- **PROMPT**: Within the entries below, find the portion that opens with the line containing "Sims 3: 3 x" and closes with the line containing "balance: 371.97 -> 549.56". Retype that portion exactly and only.

- **Stored dataset items**:
==*==

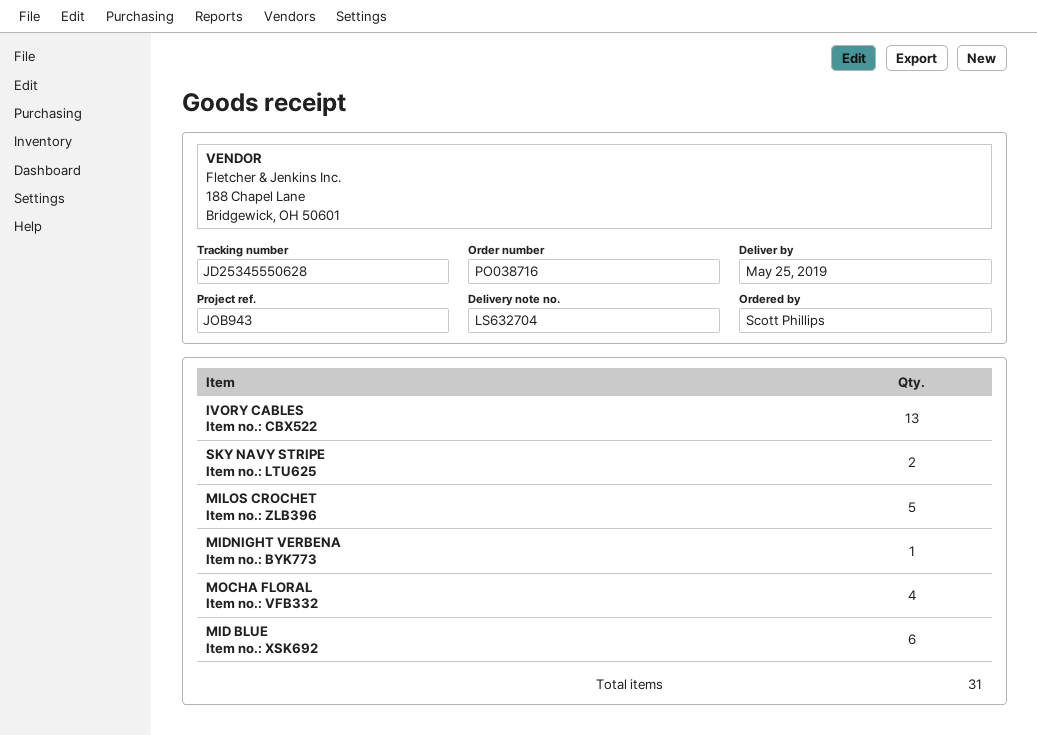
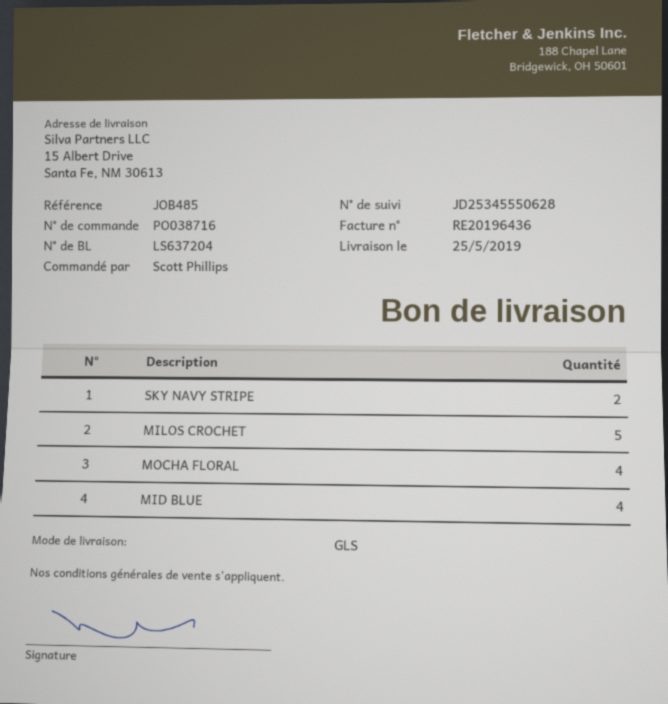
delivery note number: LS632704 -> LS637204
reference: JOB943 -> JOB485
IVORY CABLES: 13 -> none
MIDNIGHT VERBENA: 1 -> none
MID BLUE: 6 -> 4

==*==

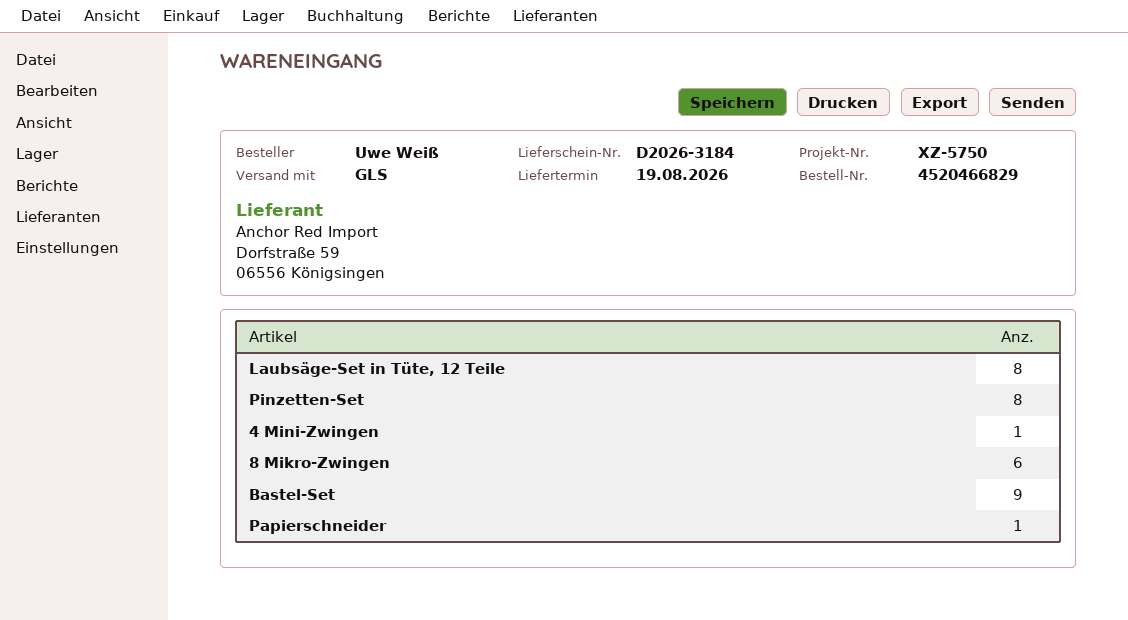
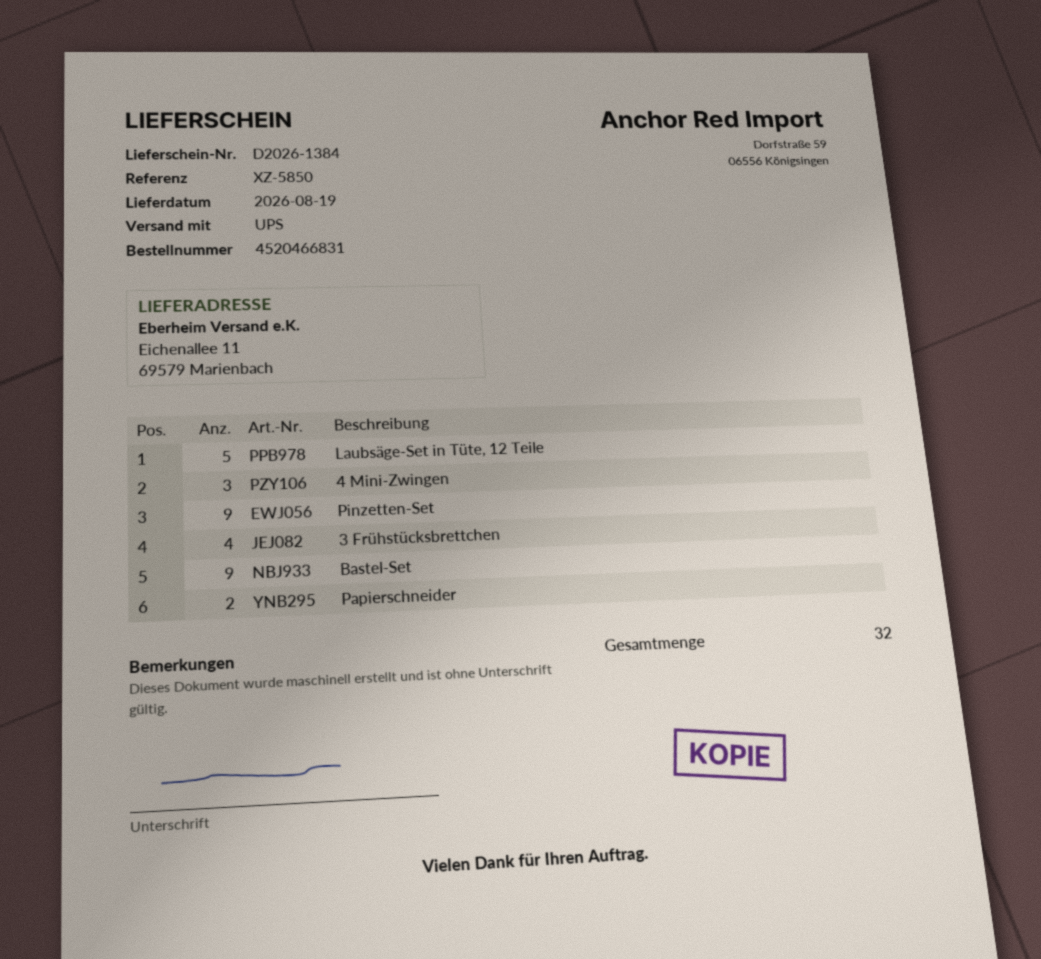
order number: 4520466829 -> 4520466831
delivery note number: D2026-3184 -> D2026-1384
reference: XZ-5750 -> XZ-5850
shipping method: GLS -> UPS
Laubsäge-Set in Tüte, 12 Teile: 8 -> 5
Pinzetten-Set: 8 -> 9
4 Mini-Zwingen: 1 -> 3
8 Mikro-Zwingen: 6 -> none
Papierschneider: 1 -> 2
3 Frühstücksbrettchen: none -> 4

==*==

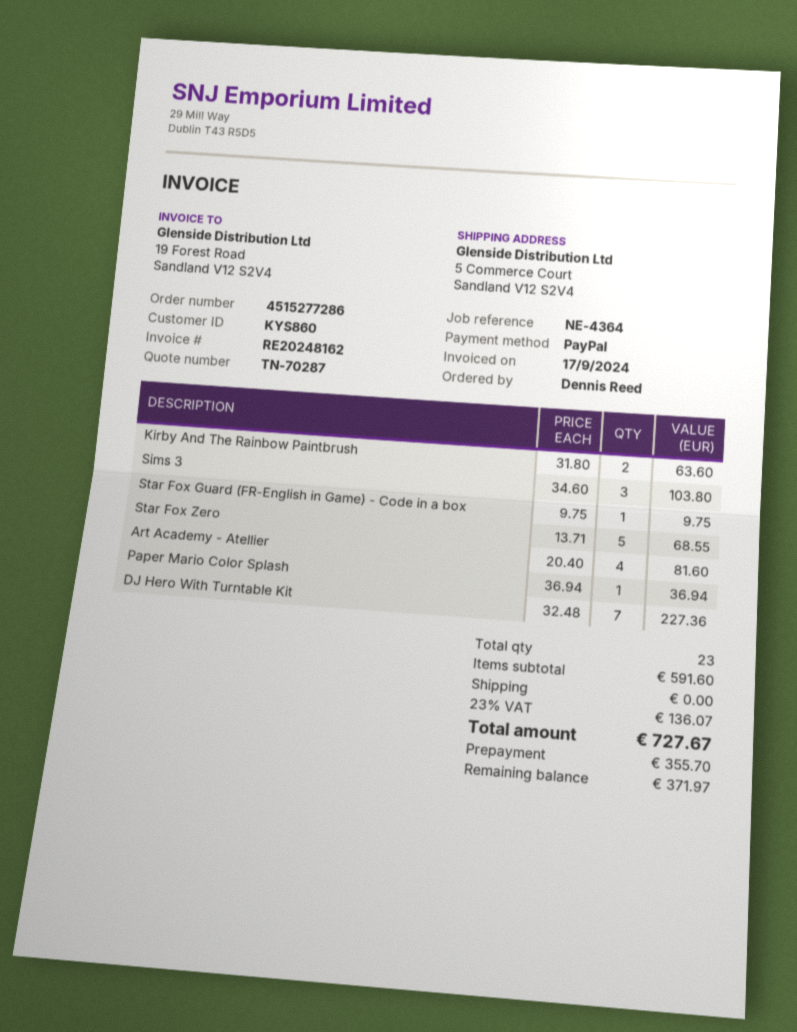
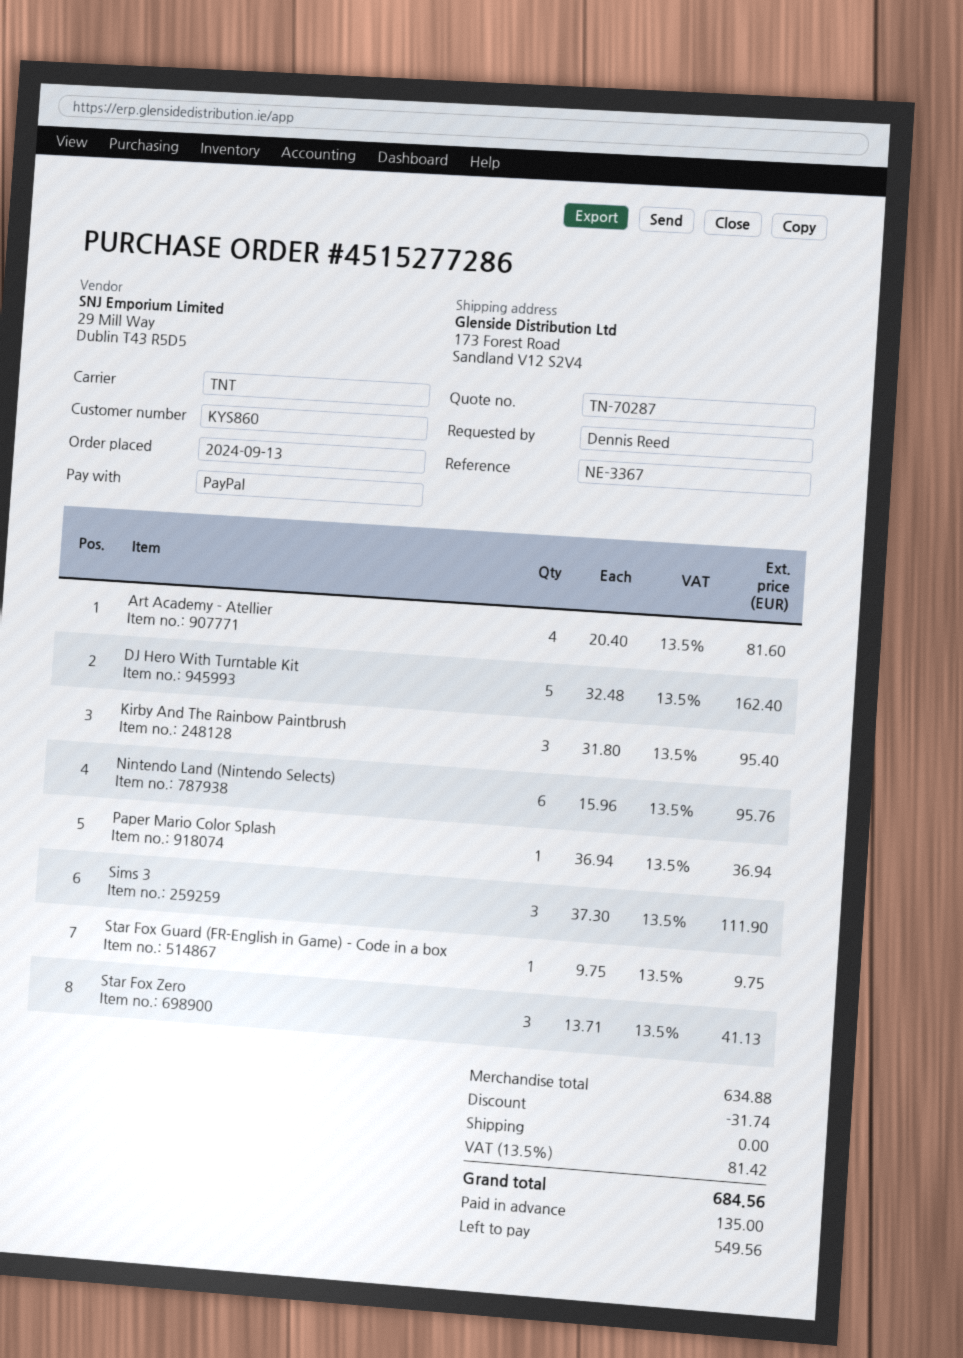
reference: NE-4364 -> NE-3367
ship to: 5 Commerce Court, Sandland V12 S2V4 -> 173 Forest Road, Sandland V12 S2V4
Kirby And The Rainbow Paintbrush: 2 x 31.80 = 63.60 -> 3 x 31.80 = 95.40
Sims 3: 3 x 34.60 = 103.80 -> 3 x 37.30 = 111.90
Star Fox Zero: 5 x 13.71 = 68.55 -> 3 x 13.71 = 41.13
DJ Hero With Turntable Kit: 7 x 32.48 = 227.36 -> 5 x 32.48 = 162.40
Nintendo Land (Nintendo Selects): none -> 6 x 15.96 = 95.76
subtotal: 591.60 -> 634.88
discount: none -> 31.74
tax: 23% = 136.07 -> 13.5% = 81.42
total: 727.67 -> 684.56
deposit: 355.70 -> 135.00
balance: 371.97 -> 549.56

==*==

- **RESULT OF THE EXERCISE**:
Sims 3: 3 x 34.60 = 103.80 -> 3 x 37.30 = 111.90
Star Fox Zero: 5 x 13.71 = 68.55 -> 3 x 13.71 = 41.13
DJ Hero With Turntable Kit: 7 x 32.48 = 227.36 -> 5 x 32.48 = 162.40
Nintendo Land (Nintendo Selects): none -> 6 x 15.96 = 95.76
subtotal: 591.60 -> 634.88
discount: none -> 31.74
tax: 23% = 136.07 -> 13.5% = 81.42
total: 727.67 -> 684.56
deposit: 355.70 -> 135.00
balance: 371.97 -> 549.56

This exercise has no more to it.